Shoulder Exercises for Women That Want More Strength Without Bulking Up
5 Bent-Over Rows
Consider this exercise your all-over shoulder toner. Just like arm circles, it targets not only the shoulder muscles (deltoid and trapezius), but your triceps and back muscles (latissimus dorsi). How to do bent-over rows: Take a 5- to 10-pound weight in each hand and hinge forward from your hips until your chest is parallel to the ground.
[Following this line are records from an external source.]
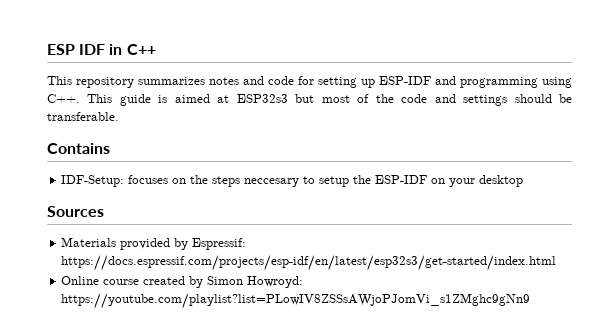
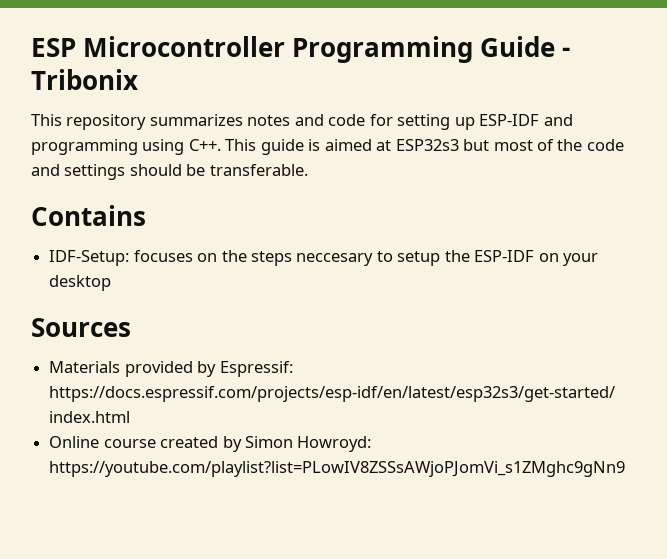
[79,44,156,55] IDF in C++ -> [83,36,571,63] [31,69,138,90] Microcontroller Programming Guide - Tribonix

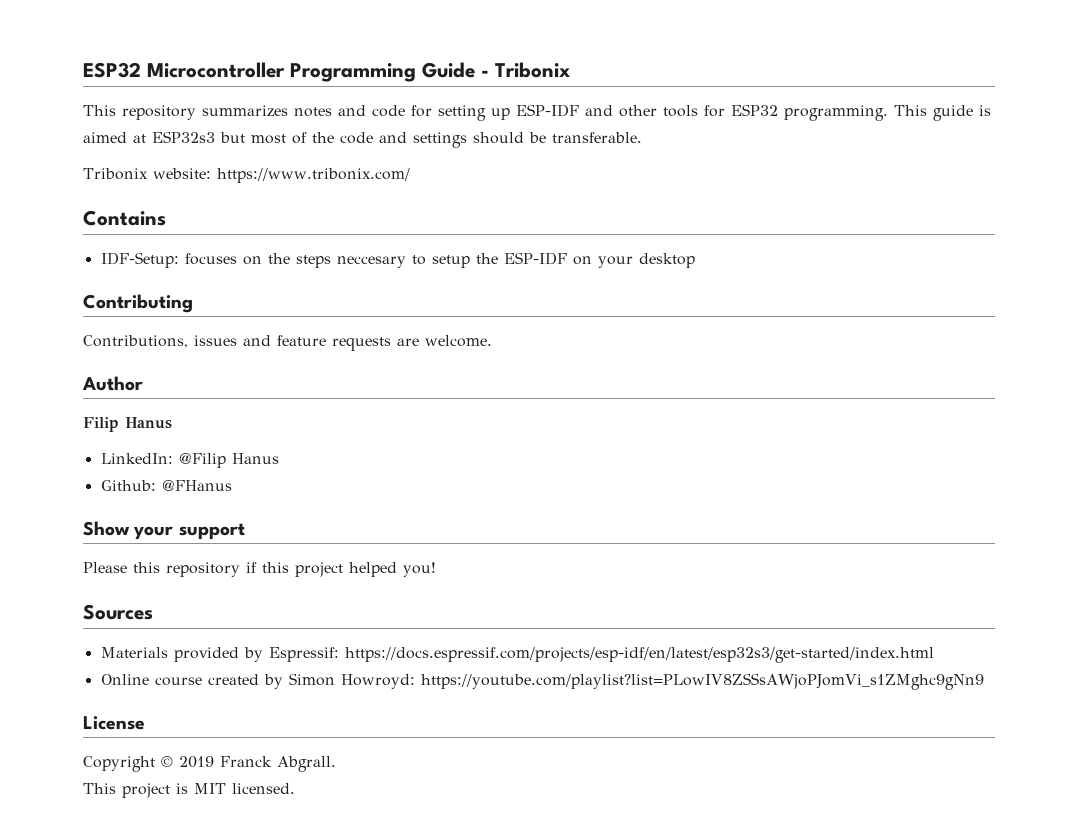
[31,38,76,57] ESP -> [83,62,141,78] ESP32
[31,139,221,155] programming using C++. -> [619,104,888,121] other tools for ESP32 programming.
(308, 170) none -> [83,168,410,183] // Tribonix website: https://www.tribonix.com/
(112, 283) none -> [83,294,193,313] [83,335,492,351] [82,376,143,391] [83,417,172,432] [100,453,279,468] [100,480,232,491] [83,521,245,540] [83,562,436,577] // Contributing // Contributions, issues and feature requests are welcome. // Author // Filip Hanus // LinkedIn: @Filip Hanus // Github: @FHanus // Show your support // Please this repository if this project helped you!
(626, 469) none -> [83,716,145,730] [83,756,336,772] [83,783,295,798] // License // Copyright © 2019 Franck Abgrall. // This project is MIT licensed.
Don’t lock your knees or arch your back. Let your arms hang straight down from your shoulders. Pull the weights up toward your chest until your elbows are touching your waist, squeezing your shoulder blades together at the top. Lower back down to the start and repeat.
4 Fly Presses
Even though this exercise primarily strengthens the chest, it also recruits the deltoids to stabilize your arms and your trapezius as you release the weight and open your arms back up. How to do fly presses: Using the fly press machine at the gym, select a weight that you can comfortably lift and sit with and arm of the machine on each side. Grab each side with a hand and press them together towards the center of your chest. Slowly release to the starting position, keeping your arms at shoulder level the entire time.
3 Arm Circles
Don’t let the simplicity of this exercise fool you. Arm circles will really work your shoulders and all connecting muscles. And like shoulder presses, they engage your core muscles and challenge you balance. How to do arm circles: Start in the same position as lateral raises with your arms out to the side of your body with a 3- to 8-pound dumbbell in each hand. Keep your arms level as you circle them forward in small movements for 10 counts. Do the same in reverse for another 10 counts. Again, circle forward but this time with larger circles for 10 counts and in reverse one final time for 10 counts.
2 Lateral Raises
Are your shoulders ready for a challenge? This is definitely it. But if it gets too difficult, you can scale this exercise by choosing lighter weights or bending your arms at the elbow during the range of motion. How to do lateral raises: Hold a 3- to 8-pound dumbbell in each hand and your sides. Place your feet shoulder-distance apart and inhale as you raise the weights away from your sides and up to shoulder level so that you body makes a T shape. Slowly lower back down to the start without resting at the bottom.
1 Shoulder Presses
Anytime you lift your arms over your head, you’re using your deltoid muscle, and this exercise helps strengthen and stabilize it. It also engages your core muscles, so make sure you tighten those muscles when you’re raising the weights. How to do shoulder presses: Stand up straight with a 5 to 10-pound dumbbell in each hand. Raise the weights so that they are at shoulder level and your elbows are pointed out to the side. Straighten your elbows and push the weights up over your head, keeping them directly over your shoulders. Slowly lower back down to the start. Make sure to keep your back straight and your core tight. And don’t shrug your shoulders at the top, either.